Lui, c’est Benjamin Verdonck, acteur – performeur flamand. Avec son short Adidas, son
tee-shirt rose et sa démarche désarticulée, il m’évoque l’adulte habité par les traumatismes de l’enfance. Il se couvre de cirage noir, tel un guerrier, pour (ré)apparaître progressivement avec
son visage d’enfant.
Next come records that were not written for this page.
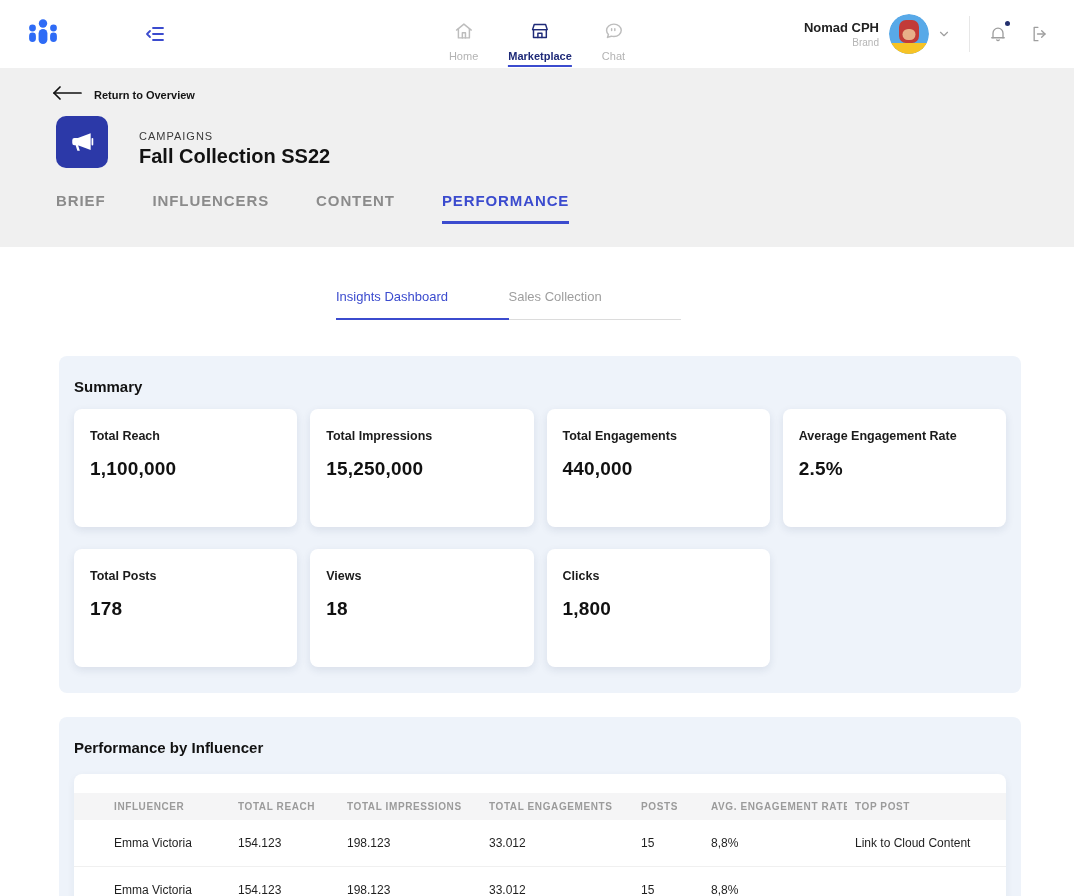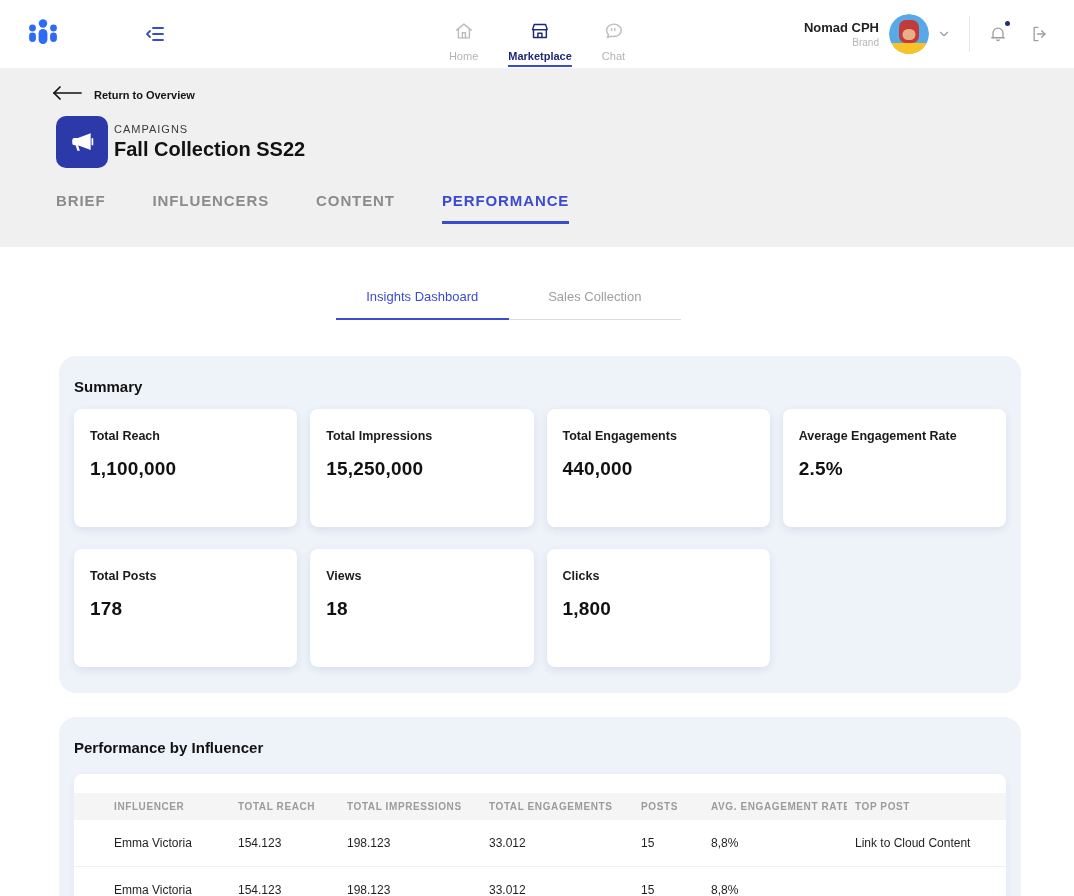--- a/index.html
+++ b/index.html
@@ -30,7 +30,7 @@
   .campaign-header { background: #f0f0f0; padding: 18px 56px 0 56px; height: 179px; }
   .back-row { display: flex; align-items: center; gap: 12px; cursor: pointer; margin-left: -4px; }
   .back-label { font-size: 11px; font-weight: 700; color: #141414; }
-  .title-row { display: flex; align-items: center; gap: 6px; margin-top: 12px; }
+  .title-row { display: flex; align-items: flex-end; gap: 31px; margin-top: 12px; }
   .icon-box { width: 52px; height: 52px; border-radius: 10px; background: #2c39a8; display: flex; align-items: center; justify-content: center; }
   .campaign-category { font-size: 11px; letter-spacing: 1px; color: #3a3a3a; }
   .campaign-title { font-size: 20px; font-weight: 700; color: #121212; margin-top: 3px; }

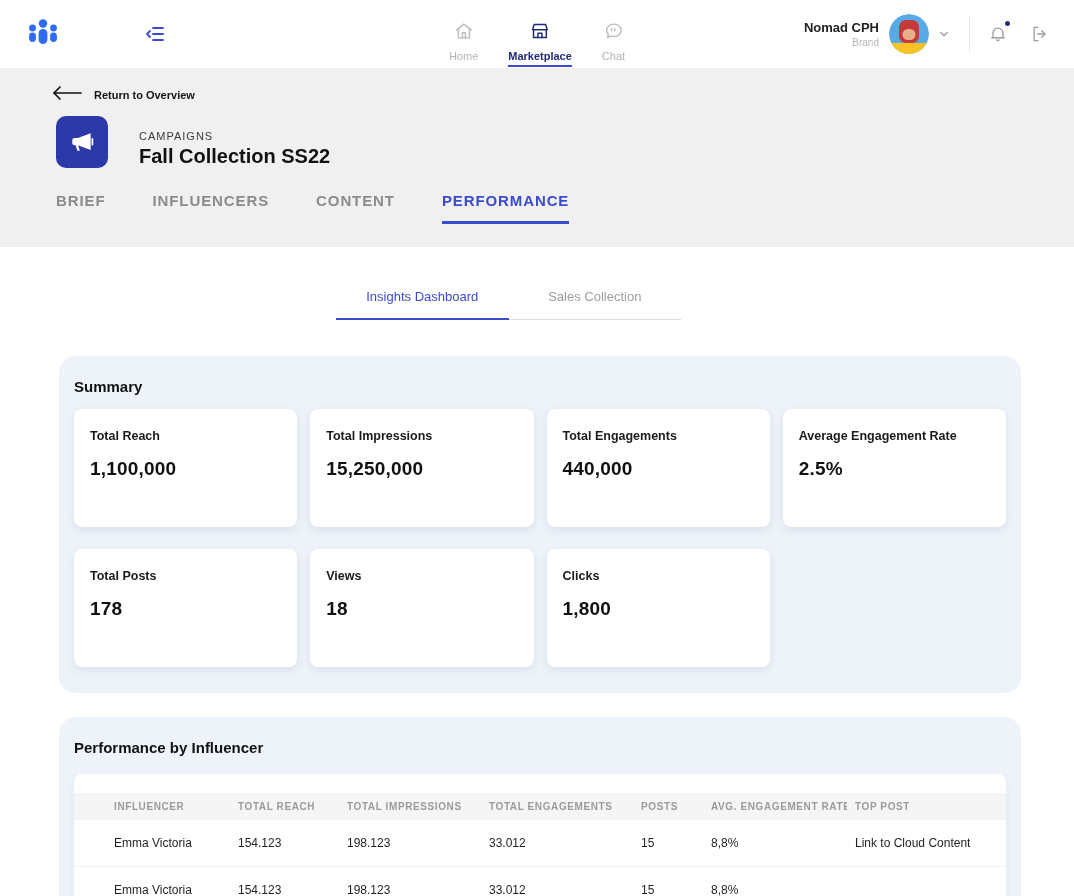--- a/index.html
+++ b/index.html
@@ -40,7 +40,7 @@
 
   
   .dash-tabs { width: 345px; margin: 42px 0 0 336px; display: flex; border-bottom: 1px solid #dcdcdc; }
-  .dtab { flex: 1; text-align: center; font-size: 13px; color: #9e9e9e; padding-bottom: 14px; cursor: pointer; margin-bottom: -1px; border-bottom: 2px solid transparent; }
+  .dtab { flex: 1; font-size: 13px; color: #9e9e9e; padding-bottom: 14px; cursor: pointer; margin-bottom: -1px; border-bottom: 2px solid transparent; }
   .dtab.active { color: #3b4bce; border-bottom-color: #3b4bce; }
 
   

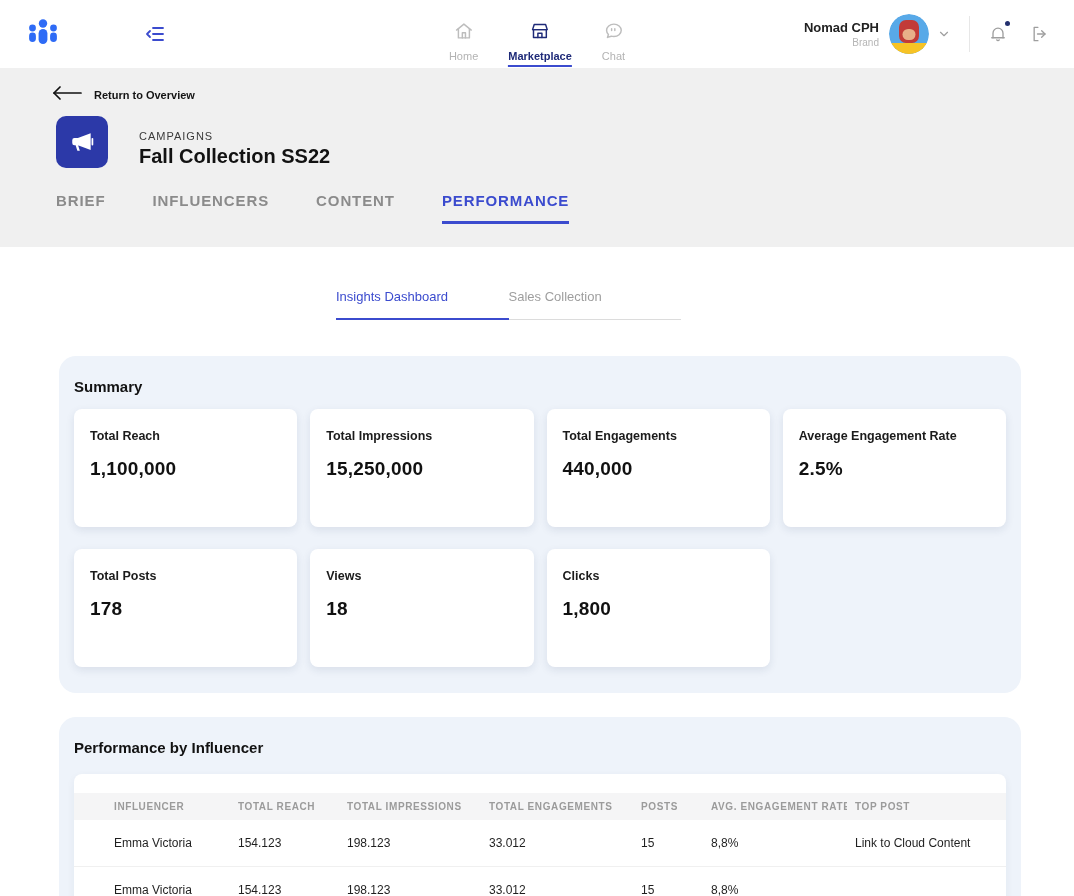--- a/index.html
+++ b/index.html
@@ -44,7 +44,7 @@
   .dtab.active { color: #3b4bce; border-bottom-color: #3b4bce; }
 
   
-  .panel { width: 962px; margin-left: 59px; background: #eef3fa; border-radius: 17px; padding: 22px 15px 26px 15px; }
+  .panel { width: 962px; margin-left: 59px; background: #eef3fa; border-radius: 8px; padding: 22px 15px 26px 15px; }
   .panel-summary { margin-top: 36px; }
   .panel-influencers { margin-top: 24px; padding-bottom: 24px; }
   .panel-title { font-size: 15px; font-weight: 700; color: #121212; }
C’est parce qu’il danse avec elle, qu’il se transforme…
Dans cette guerre atroce, Fumiyo ne résiste pas toujours. Elle est souvent l’objet de
convoitise de cet enfant. Il joue avec elle, ne sachant plus très bien la différence entre l’acte sexuel et un jeu de gosse. Cette confusion est magistralement restituée à partir de deux autres
objets (un grand carton et un matelas) : tour à tour cachette, trampoline, lit conjugal, cave souterraine, tout y passe ! Mais peut-il se remettre du carnage ? Qui est-il à
la fin ? Que peut-il bien dire à Fumiyo qui, incarnant une psychologue, l’aide à verbaliser les images l’horreur ? Comment lui redonner sa part d’humanité ? C’est alors qu’elle
finit par lui demander : « Que penses-tu de moi » ? Rideau.